Indemnity rights can become a valuable non-cash part of a settlement between a general contractor and a homeowner, for example. In a construction defect action, the homeowner may name the general contractor and certain subcontractors as defendants. The general may then, in turn, sue the subcontractors for indemnity, bringing them into the lawsuit as cross-defendants. If the homeowner settles with the general, he is relieved of liability, but the non-settling subcontractors are not. If, as part of the settlement, the general assigned his indemnity rights, the homeowner basically “steps into the shoes” of the general and may continue the lawsuit against the non-settling subcontractors for additional amounts and also based upon the indemnity rights in the contract between the general and the non-settling subcontracts.
For example, assume a homeowner sues a general contractor for negligence and breach of contract, and the subcontractor for negligence. The homeowner settles his lawsuit against the general contractor for $1.6 Million cash and an assignment of the indemnity rights in the contract. Further assume that the assignment has an estimated value of $200,000. The total settlement amount is thus $1.8 Million. The homeowner then continues the negligence lawsuit against the subcontractor and obtains a $3 Million judgment. At the same time, the homeowner also brings the general contractor’s indemnity action against the same subcontractor (based on the general contractor’s contract with the subcontractor) and the jury awards $1.5 Million. The homeowner’s $3 Million direct judgment against the subcontractor will be reduced by his earlier settlement amount, leaving the homeowner with $1.2 Million in his negligence action. The judgment based on the indemnity provision in the contract will not be reduced. The total judgment for the homeowner is $2.7 Million ($1.2 Million + $1.5 Million), which is less than the $3 Million in negligence damages the jury awarded him. Yet, when the homeowner adds the $2.7 Million judgment to the $1.6 Million cash from the settlement, the homeowner’s total recovery is $4.3 Million, or $1.3 Million more than the jury awarded him. Furthermore, if the assigned contract with the indemnity rights included an attorneys’ fees provision, the homeowner may also be entitled to attorneys’ fees.

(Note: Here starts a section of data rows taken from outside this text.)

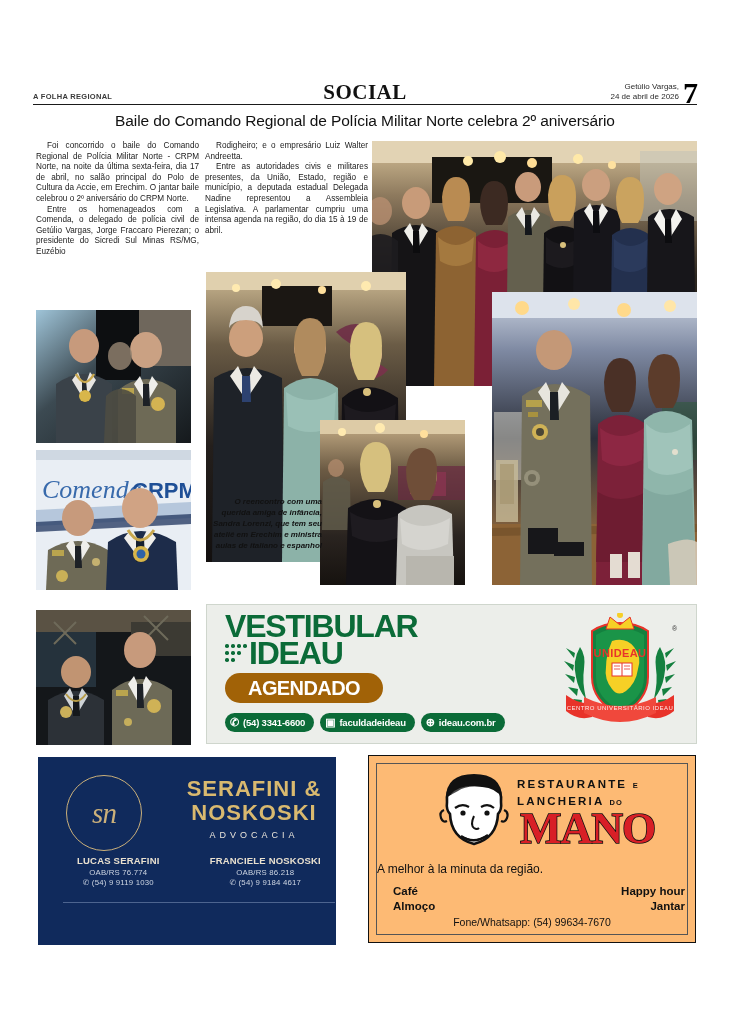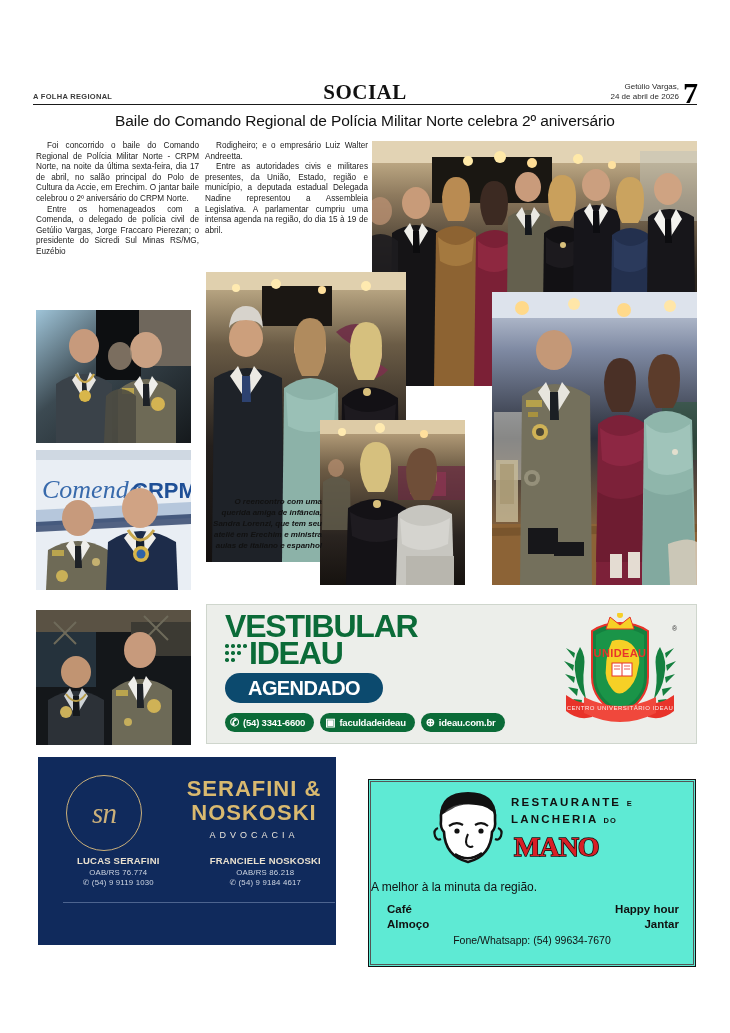--- a/index.html
+++ b/index.html
@@ -125,7 +125,7 @@
   .agendado {
     position: absolute; left: 18px; top: 68px;
     width: 158px; height: 30px; border-radius: 15px;
-    background: #0c4a6e; color: #fff;
+    background: #a16207; color: #fff;
     font-size: 20px; font-weight: bold; letter-spacing: -0.6px;
     display: flex; align-items: center; justify-content: center;
   }

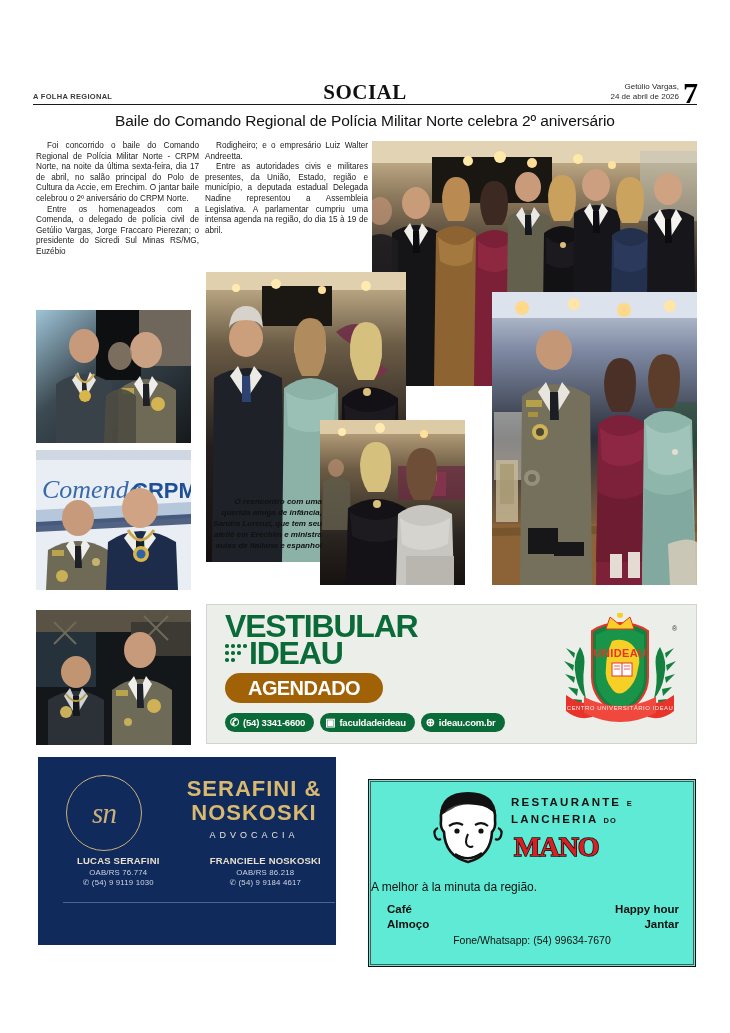--- a/index.html
+++ b/index.html
@@ -186,8 +186,8 @@
 
   
   .ad-mano {
-    position: absolute; left: 368px; top: 779px; width: 328px; height: 188px;
-    background: #5eead4; border: 1.4px solid #111; padding: 1px;
+    position: absolute; left: 368px; top: 755px; width: 328px; height: 188px;
+    background: #fdba74; border: 1.4px solid #111; padding: 7px;
   }
   .mano-inner { width: 100%; height: 100%; border: 1px solid #555; position: relative; }
   .mano-face { position: absolute; left: 58px; top: 8px; width: 78px; height: 84px; }

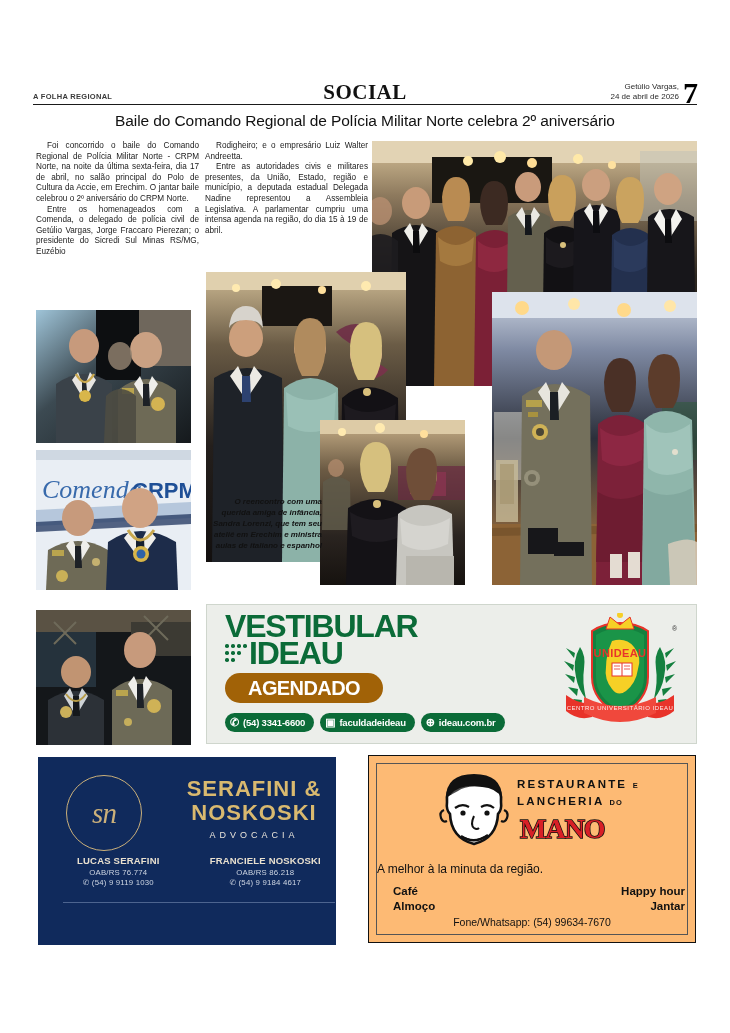--- a/index.html
+++ b/index.html
@@ -204,7 +204,7 @@
   .mano-word {
     position: absolute; left: 143px; top: 43px;
     font-family: "Liberation Serif", serif;
-    font-size: 28px; font-weight: bold; color: #d81f26;
+    font-size: 44px; font-weight: bold; color: #d81f26;
     letter-spacing: -1px; line-height: 44px;
     -webkit-text-stroke: 1.5px #111;
     paint-order: stroke fill;

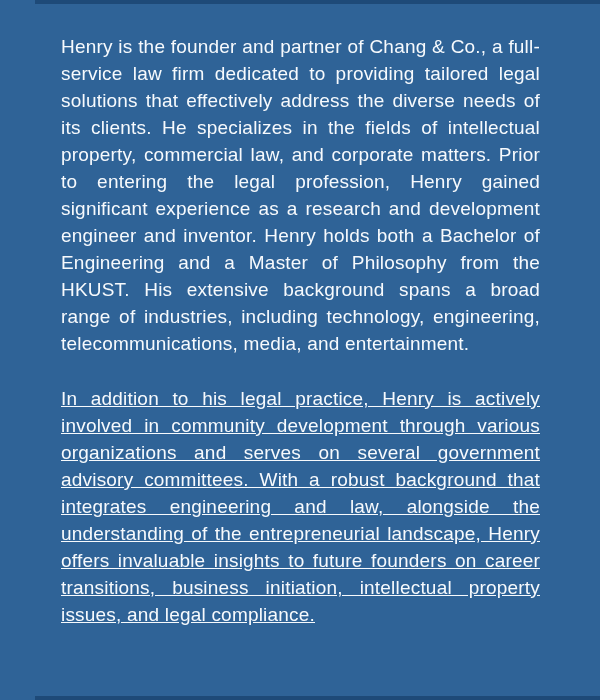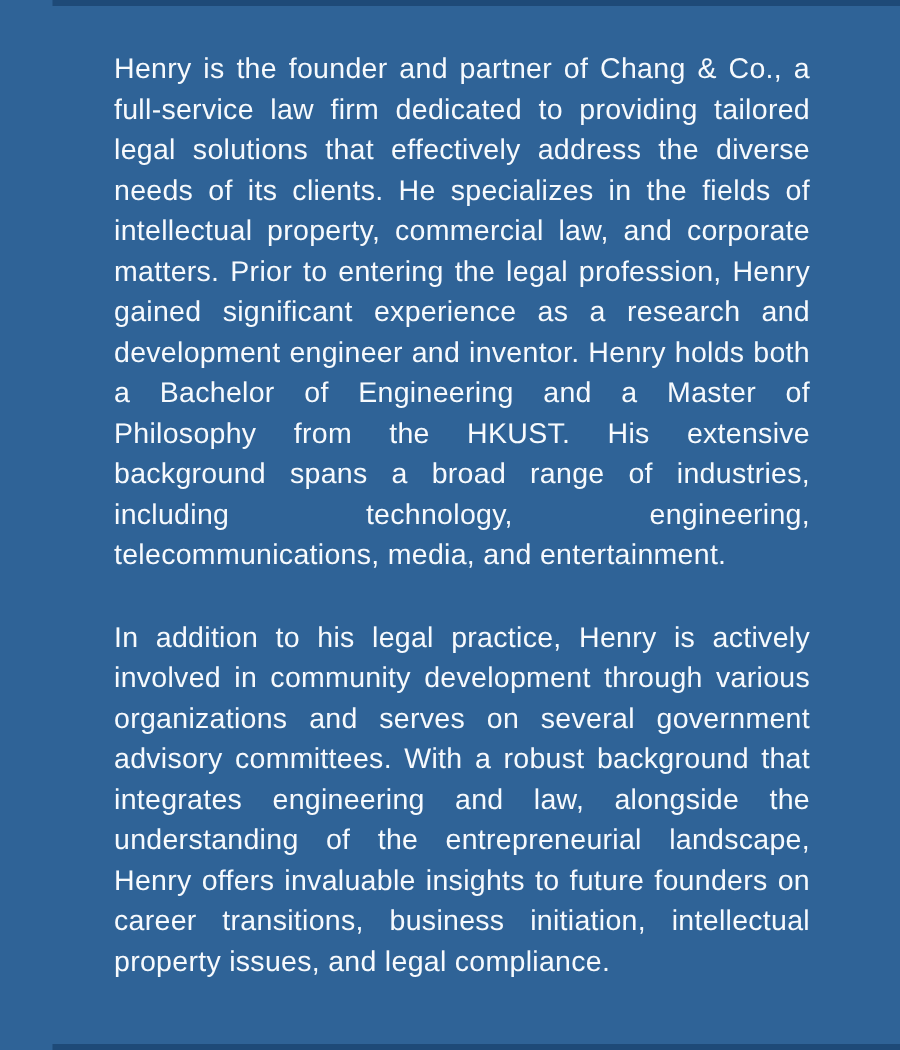--- a/index.html
+++ b/index.html
@@ -38,7 +38,7 @@
     text-justify: inter-word;
   }
   .text-block p {
-    margin: 0 0 28px 16px;
+    margin: 0 0 28px 1px;
   }
   .text-block p:last-child {
     margin-bottom: 0;

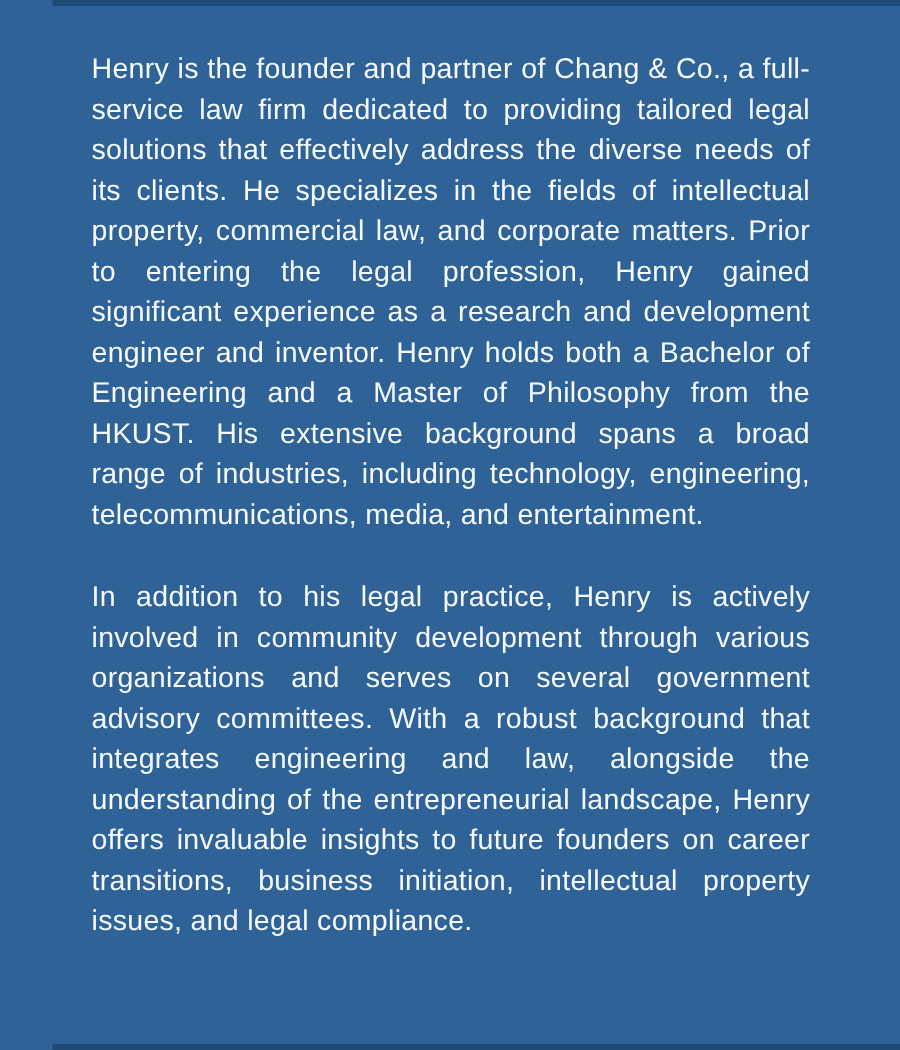--- a/index.html
+++ b/index.html
@@ -42,6 +42,7 @@
   }
   .text-block p:last-child {
     margin-bottom: 0;
+    text-decoration: underline;
   }
 </style>
 </head>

Attorney Fees May Be Part Of The Claim
Consider however, that if the homeowner loses the lawsuit, the general contractor would not have been held liable for the work of the subcontractor. Therefore, the homeowner will not prevail on the assigned indemnity lawsuit making the indemnity provision worthless to the homeowner.
Although worthless to the homeowner, the indemnity rights may be quite valuable to the prevailing subcontractor since many contracts contain attorneys’ fees provisions that are also assigned with the contract. Attorneys’ fees provisions give the prevailing party, whichever party that is, the right to reimbursement for reasonable attorneys’ fees. When the lawsuit is based on a contract that contains an attorneys’ fees provision and other non-contract causes of action, the attorney fees can generally only be recovered for the contract cause of action. However, a court may grant attorney fees for the entire lawsuit, not just the contract cause of action, when the legal issues were common to the contract and non-contract causes of action.
Losing Party May Be Forced To Pay Attorney Fees Twice
Consequently, the losing homeowner may be liable for attorneys’ fees both in his negligence action and in the indemnity action against the subcontractor based upon the indemnity provision in the assigned contract. The indemnity provision required the general contractor to be found liable for negligence so that the general contractor could indemnify the subcontractor for the subcontractors’ defective work. In other words, the subcontractor was not liable unless the general contractor was liable. Therefore, when the homeowner brought his negligence and indemnity causes of action, both causes of action were intertwined and the court had discretion to award attorneys’ fees to the subcontractor in defending itself against both the negligence and indemnity claims. This result occurs even though the homeowner was not a party to the original contract.
In conclusion, contractual indemnity provisions can provide protection to developers and general contractors who are later sued for defective work. In the event of a lawsuit, the indemnity rights may be assigned and become part of a negotiated settlement. When accepting indemnity rights, the risks and benefits associated with any attorneys’ fees provision must be considered.